◆ Dataset records:
------------------------------

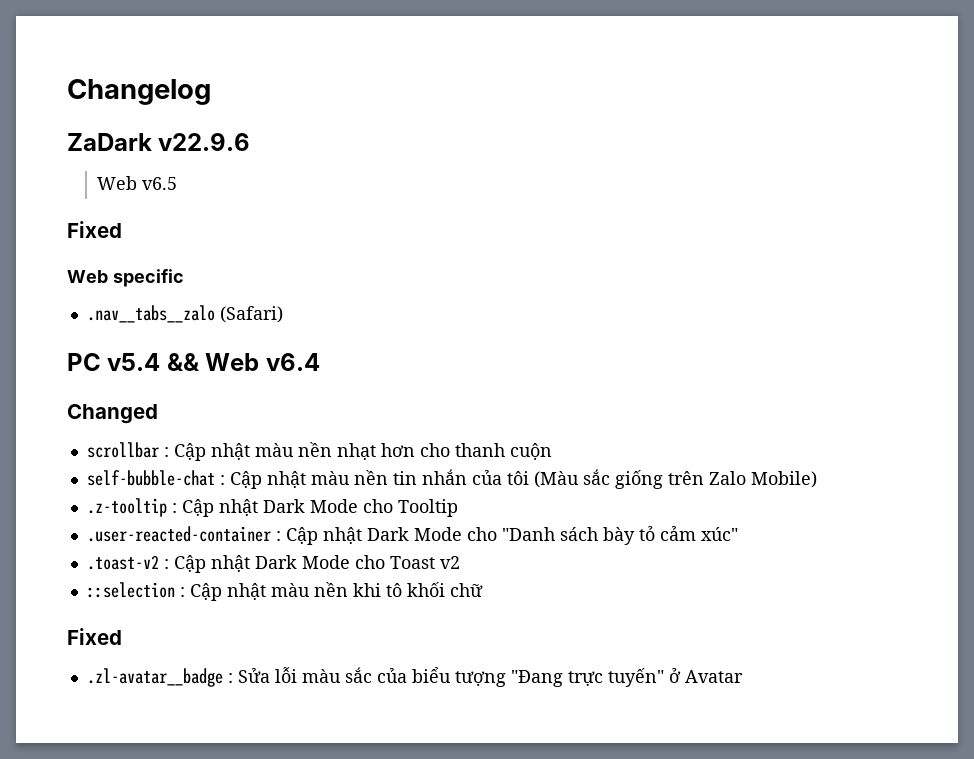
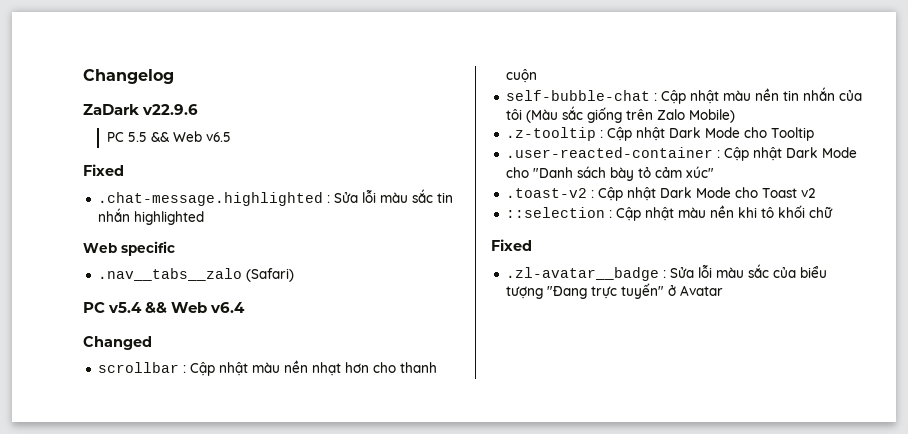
- Web v6.5
+ PC 5.5 && Web v6.5
+ .chat-message.highlighted : Sửa lỗi màu sắc tin nhắn highlighted

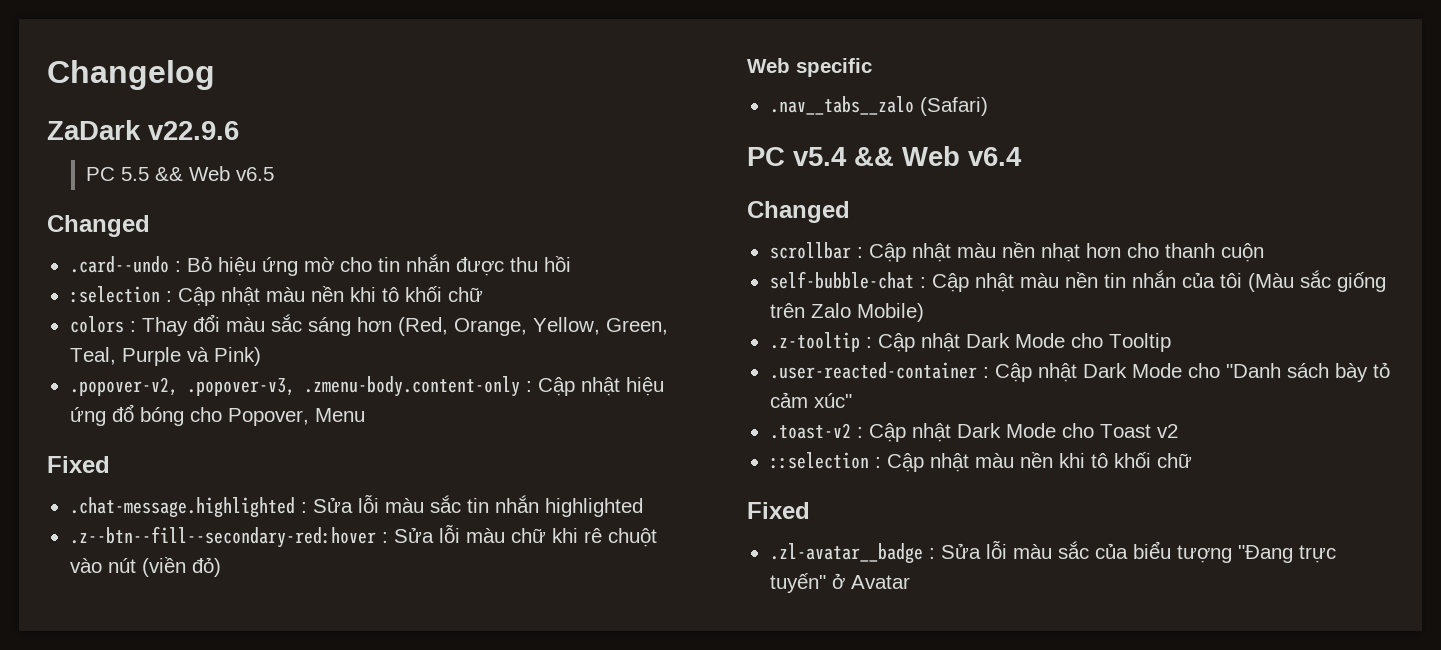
  PC 5.5 && Web v6.5
+ Changed
+ .card--undo : Bỏ hiệu ứng mờ cho tin nhắn được thu hồi
+ :selection : Cập nhật màu nền khi tô khối chữ
+ colors : Thay đổi màu sắc sáng hơn (Red, Orange, Yellow, Green, Teal, Purple và Pink)
+ .popover-v2, .popover-v3, .zmenu-body.content-only : Cập nhật hiệu ứng đổ bóng cho Popover, Menu
+ .z--btn--fill--secondary-red:hover : Sửa lỗi màu chữ khi rê chuột vào nút (viền đỏ)

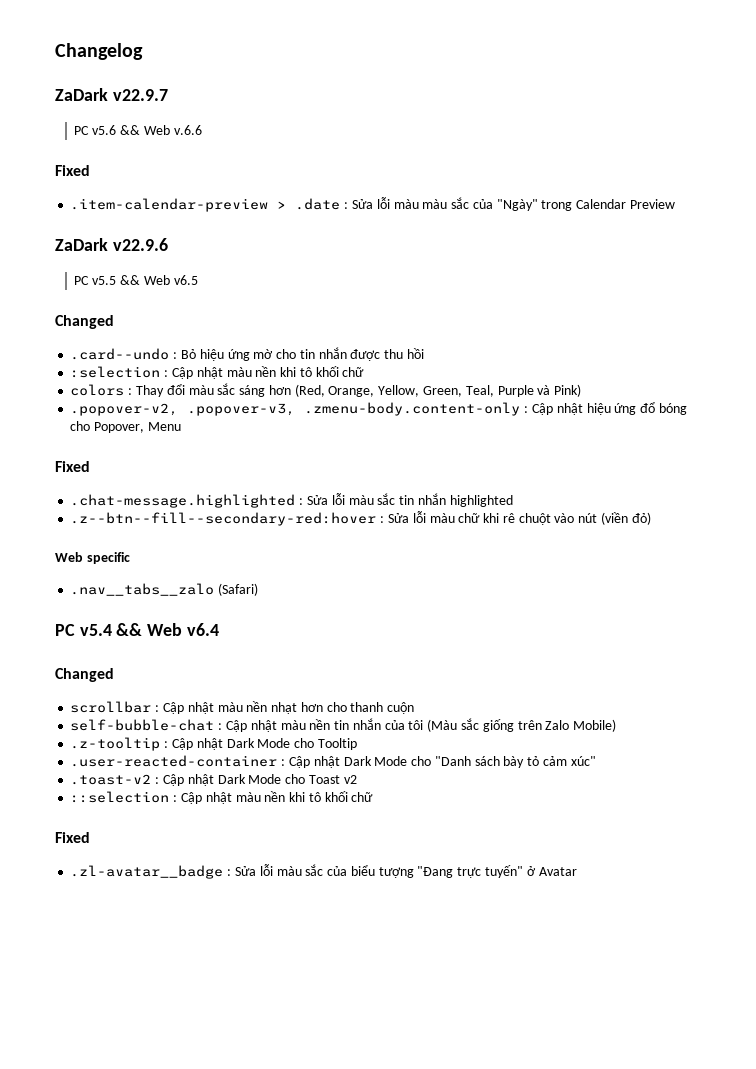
+ ZaDark v22.9.7
+ PC v5.6 && Web v.6.6
+ Fixed
+ .item-calendar-preview > .date : Sửa lỗi màu màu sắc của "Ngày" trong Calendar Preview
- PC 5.5 && Web v6.5
+ PC v5.5 && Web v6.5

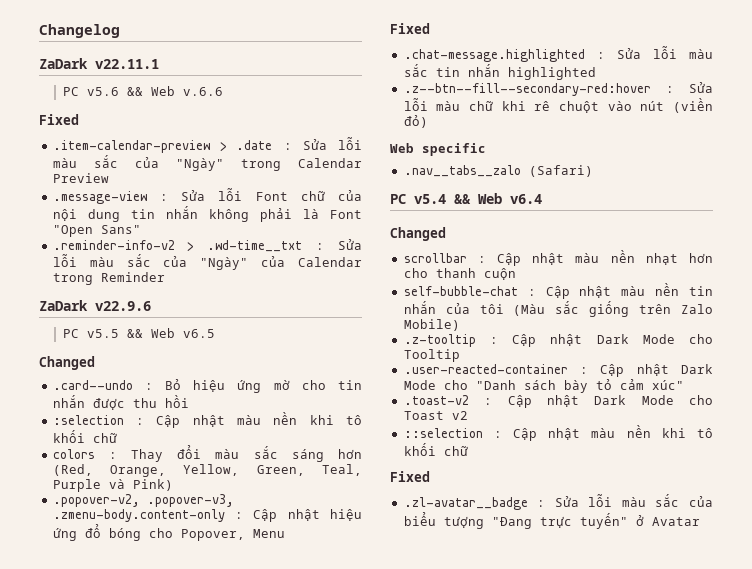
- ZaDark v22.9.7
+ ZaDark v22.11.1
- .item-calendar-preview > .date : Sửa lỗi màu màu sắc của "Ngày" trong Calendar Preview
+ .item-calendar-preview > .date : Sửa lỗi màu sắc của "Ngày" trong Calendar Preview
+ .message-view : Sửa lỗi Font chữ của nội dung tin nhắn không phải là Font "Open Sans"
+ .reminder-info-v2 > .wd-time__txt : Sửa lỗi màu sắc của "Ngày" của Calendar trong Reminder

------------------------------

◆ THE TASK: Down to the last line, return the entries above exactly, with no pictures.

◆ ANSWER BELOW:
- Web v6.5
+ PC 5.5 && Web v6.5
+ .chat-message.highlighted : Sửa lỗi màu sắc tin nhắn highlighted

  PC 5.5 && Web v6.5
+ Changed
+ .card--undo : Bỏ hiệu ứng mờ cho tin nhắn được thu hồi
+ :selection : Cập nhật màu nền khi tô khối chữ
+ colors : Thay đổi màu sắc sáng hơn (Red, Orange, Yellow, Green, Teal, Purple và Pink)
+ .popover-v2, .popover-v3, .zmenu-body.content-only : Cập nhật hiệu ứng đổ bóng cho Popover, Menu
+ .z--btn--fill--secondary-red:hover : Sửa lỗi màu chữ khi rê chuột vào nút (viền đỏ)

+ ZaDark v22.9.7
+ PC v5.6 && Web v.6.6
+ Fixed
+ .item-calendar-preview > .date : Sửa lỗi màu màu sắc của "Ngày" trong Calendar Preview
- PC 5.5 && Web v6.5
+ PC v5.5 && Web v6.5

- ZaDark v22.9.7
+ ZaDark v22.11.1
- .item-calendar-preview > .date : Sửa lỗi màu màu sắc của "Ngày" trong Calendar Preview
+ .item-calendar-preview > .date : Sửa lỗi màu sắc của "Ngày" trong Calendar Preview
+ .message-view : Sửa lỗi Font chữ của nội dung tin nhắn không phải là Font "Open Sans"
+ .reminder-info-v2 > .wd-time__txt : Sửa lỗi màu sắc của "Ngày" của Calendar trong Reminder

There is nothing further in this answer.